> **PROBLEM TO SOLVE**:
Below are entries to reproduce exactly, apart from their pictures.

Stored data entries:

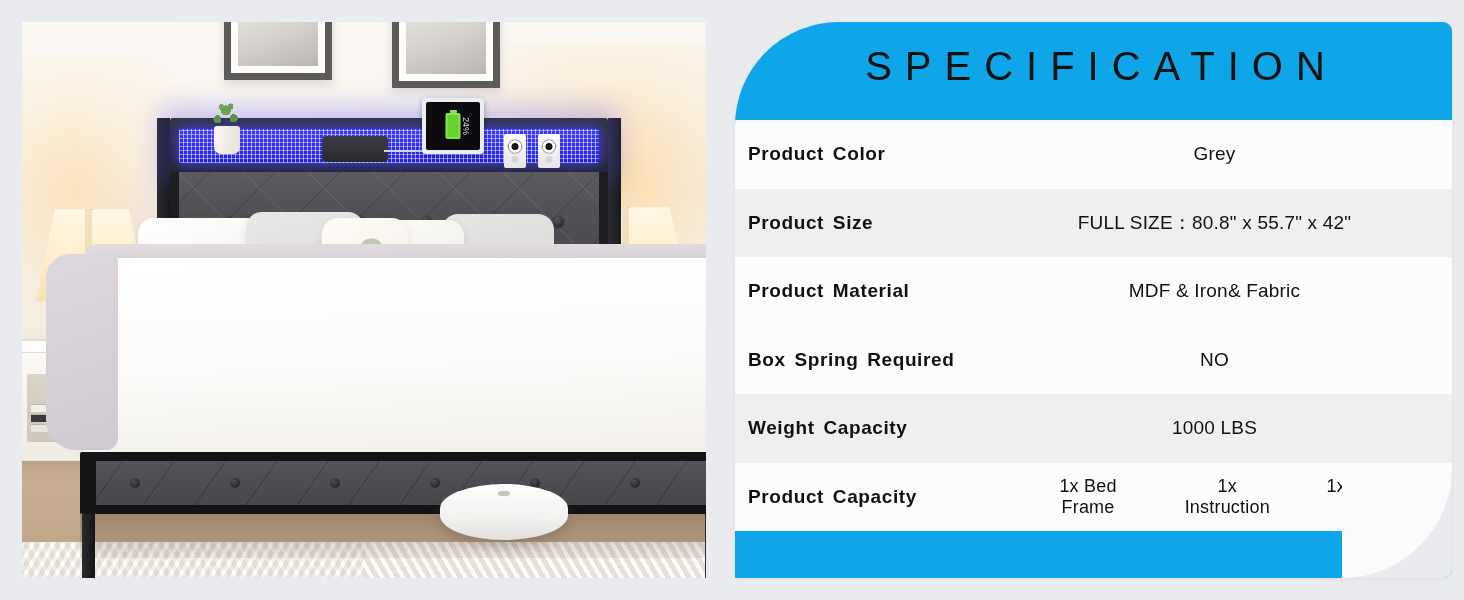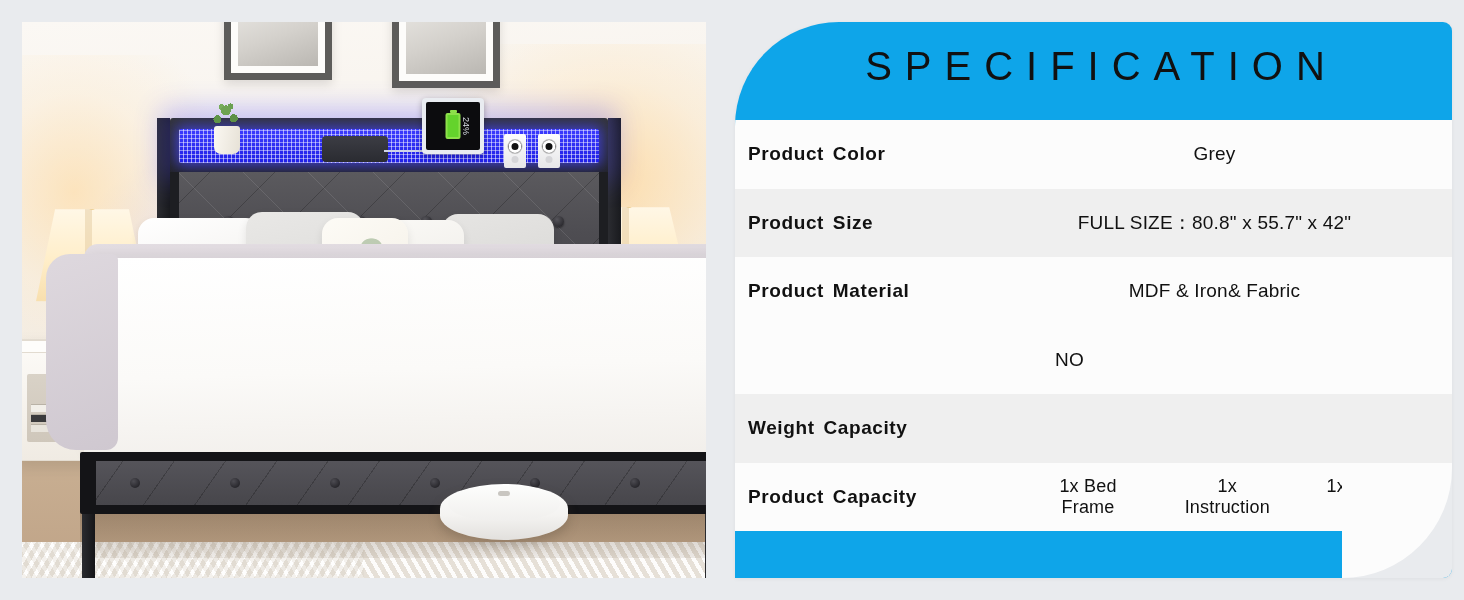--- a/index.html
+++ b/index.html
@@ -609,6 +609,7 @@
 
 
     <div class="spec-row">
+      <div class="spec-label">Box  Spring  Required</div>
       <div class="spec-value">NO</div>
     </div>
 

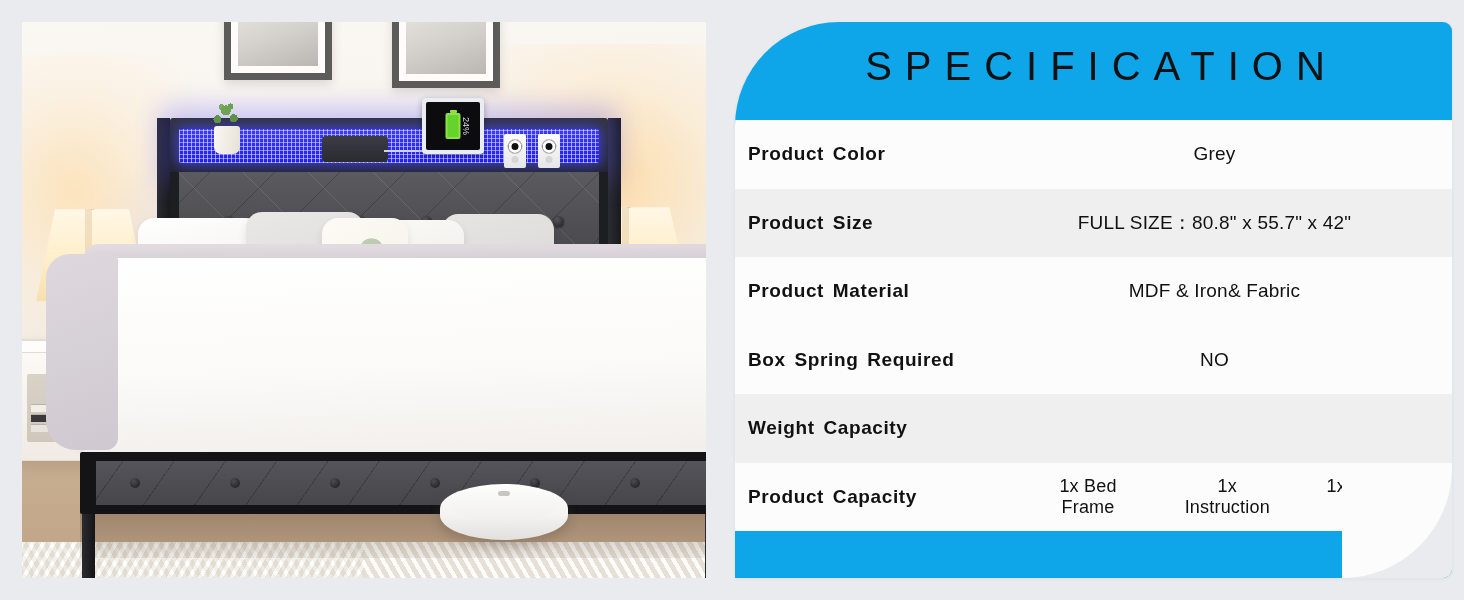--- a/index.html
+++ b/index.html
@@ -615,6 +615,7 @@
 
     <div class="spec-row alt">
       <div class="spec-label">Weight  Capacity</div>
+      <div class="spec-value">1000  LBS</div>
     </div>
 
     <div class="spec-row">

> **YOUR RESPONSE**:
--- a/index.html
+++ b/index.html
@@ -609,6 +609,7 @@
 
 
     <div class="spec-row">
+      <div class="spec-label">Box  Spring  Required</div>
       <div class="spec-value">NO</div>
     </div>
 

--- a/index.html
+++ b/index.html
@@ -615,6 +615,7 @@
 
     <div class="spec-row alt">
       <div class="spec-label">Weight  Capacity</div>
+      <div class="spec-value">1000  LBS</div>
     </div>
 
     <div class="spec-row">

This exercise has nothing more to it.